Débordements : Paradoxalement peut-être, Langue des oiseaux accorde une attention particulière à la langue des scientifiques, qui sont sommés d’expliquer, et parfois de performer, l’objet de leur recherche. Quelles sont les modalités de la mise en scène et du montage de cette parole, et comment pensez-vous l’articulation de l’écoute « naïve » des oiseaux à celles des savants ?

Érik Bullot : Chacun est tenu, en effet, de performer son objet, qu’il s’agisse de l’ornithologue à l’écoute de son enregistrement (ralentir le chant du bruant jaune) ou du hautboïste (interpréter le chant du merle noir d’après une partition). Les documents doivent être performés. Il faut les faire parler en les considérant comme une feuille de route ou un programme d’actions qui permet de produire un nouveau contexte d’énonciation. Je reprends ici la définition donnée par Franck Leibovici d’un « document poétique ». Une transcription ornithologique est envisagée comme une partition graphique, par exemple. Je dirais, de façon plus générale, que le film tente de troubler le statut des discours. Si les tentatives d’imitation ou de traduction du chant des oiseaux peuvent sembler naïves ou drolatiques, voire burlesques, le discours scientifique n’est pas pour autant totalement légitimé, même s’il peut sembler plus assertif. Il donne lieu à des trompe-l’œil. La rencontre avec l’ornithologue hongrois Peter Szöke, par exemple, est une mise en scène ironique (le savant est interprété par l’artiste Ferenc Gróf), qui peut inviter le spectateur à douter, non seulement de la scientificité de l’expérience (ralentir l’enregistrement nous donne-t-il vraiment accès à la vitesse de perception du bruant jaune ?) mais également du dispositif d’ensemble du film.
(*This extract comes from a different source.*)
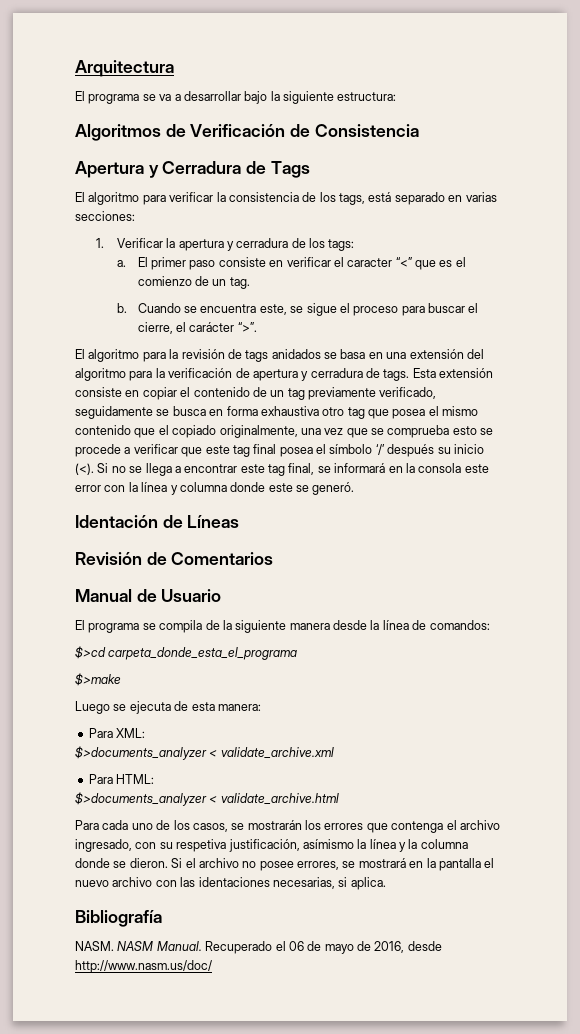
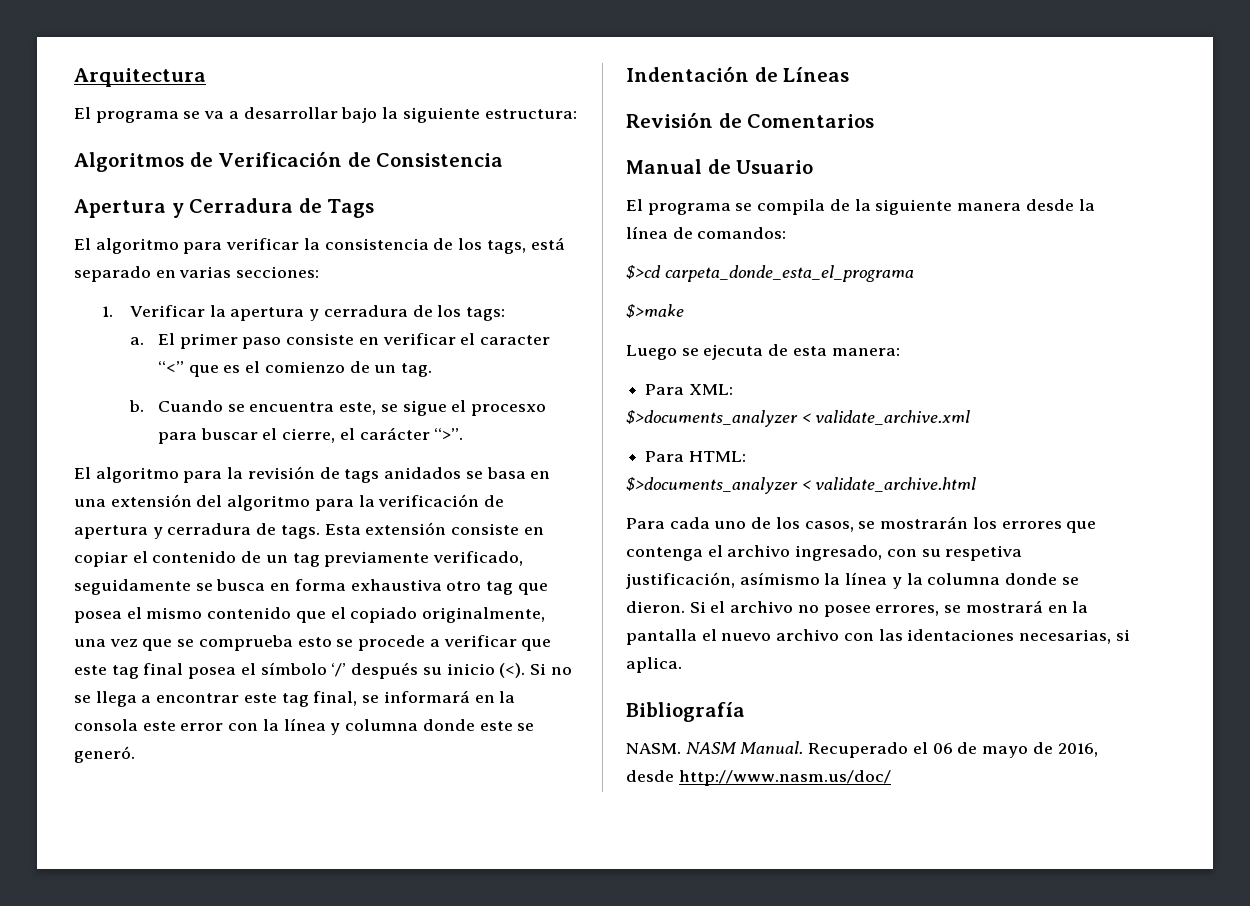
- Cuando se encuentra este, se sigue el proceso para buscar el cierre, el carácter “>”.
+ Cuando se encuentra este, se sigue el procesxo para buscar el cierre, el carácter “>”.
- Identación de Líneas
+ Indentación de Líneas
J’aime assez cette confusion entre les savoirs, ce mélange des genres (le film rend aussi hommage à Friedrich Jürgenson, spécialiste du phénomène des voix électroniques), cette convocation de sciences parallèles ou approximatives. Je rappelle que l’expression « langue des oiseaux » peut aussi signifier, au-delà de l’observation de leurs chants, un langage ésotérique basé sur l’homophonie, souvent évoqué dans les textes alchimiques. Le savoir est un nuancier.

D : La rencontre à l’issue de la projection du film vous a permis de replacer le projet du film au sein d’une inspiration poétique plus vaste, exemplifiée par l’entreprise scientifico-poétique de l’auteur, en 1808, du Dictionnaire raisonné des onomatopées françaises, Charles Nodier. Si l’on cherche à la caractériser, la poétique qui est celle du film semble marquer autant sa filiation avec l’ambition des Classiques (la lutte du signe contre le chaos du monde) que de celle, plus expérimentale, de la poésie contemporaine, volontiers instrumentée (ici par des machines médiatiques) et structurelle. Comment cette inspiration a-t-elle présidé au choix de l’objet du film et à l’organisation de son traitement ?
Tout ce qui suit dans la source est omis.